English pair in contention at Augusta on seven under after both fired 66 in the second round, and Danny Willett managed that without a driver in his bag after cracking the clubface earlier in the morning
By Keith Jackson
Last Updated: 13/11/20 9:10pm
Danny Willett defied a broken driver to surge into contention for a second Masters title along with Tommy Fleetwood on the second day at Augusta National.
Willett recovered from a double-bogey at his first hole of the second round to fire a superb 66 and get to seven under, with Fleetwood matching that score to join his compatriot inside the top five.
After closing out an opening 71 early on Friday morning, Willett made a poor start back at the 10th when he pulled his drive, pitched out, came up short with his third and needed three more to get down.
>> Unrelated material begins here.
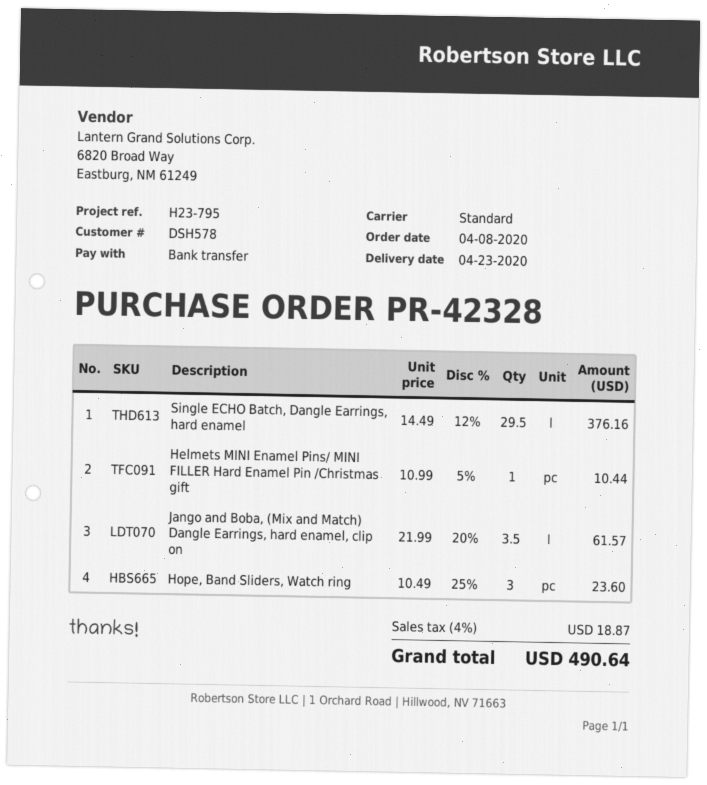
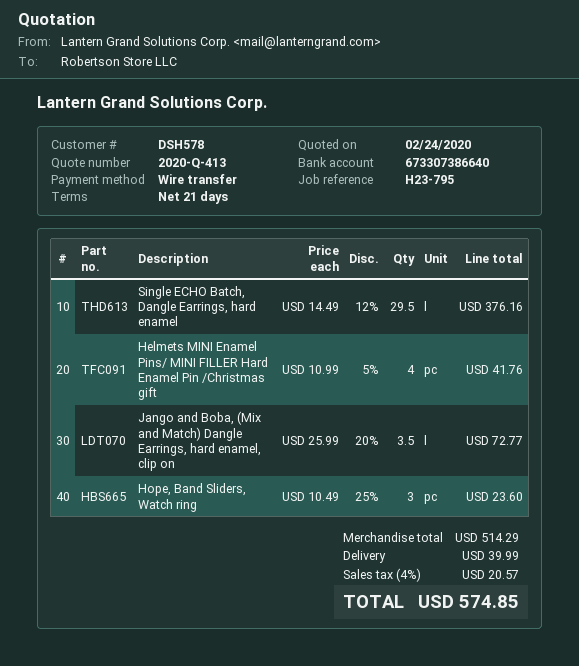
Helmets MINI Enamel Pins/ MINI FILLER Hard Enamel Pin /Christmas gift: 1 x 10.99 - 5% = 10.44 -> 4 x 10.99 - 5% = 41.76
Jango and Boba, (Mix and Match) Dangle Earrings, hard enamel, clip on: 3.5 x 21.99 - 20% = 61.57 -> 3.5 x 25.99 - 20% = 72.77
shipping: none -> 39.99
tax: 4% = 18.87 -> 4% = 20.57
total: 490.64 -> 574.85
But the 2016 champion got both shots back in one hole when he drilled his second to the 13th to six feet and converted the chance for eagle, and he then birdied three of the next four holes before adding further birdies at the second and third.
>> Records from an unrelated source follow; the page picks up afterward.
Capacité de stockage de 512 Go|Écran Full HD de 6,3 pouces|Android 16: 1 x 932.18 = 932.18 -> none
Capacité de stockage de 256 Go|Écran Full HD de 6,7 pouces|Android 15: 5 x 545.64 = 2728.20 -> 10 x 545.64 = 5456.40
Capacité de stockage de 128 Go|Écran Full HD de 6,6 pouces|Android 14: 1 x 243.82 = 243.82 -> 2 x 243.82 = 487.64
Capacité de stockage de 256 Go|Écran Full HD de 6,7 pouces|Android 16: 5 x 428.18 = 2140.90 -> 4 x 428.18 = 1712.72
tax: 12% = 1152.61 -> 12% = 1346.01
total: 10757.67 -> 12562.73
Willett finished in style with another birdie from seven feet at the ninth, and he revealed afterwards he played the entire second round without a driver having cracked the clubface late in his first round.
“We cracked the face on the driver this morning, on 17, so we played the second round with a thee‑wood,” he said. “It seemed to work quite well. I played good, dug in after that first hole down 10, and then really kind of got into our stride.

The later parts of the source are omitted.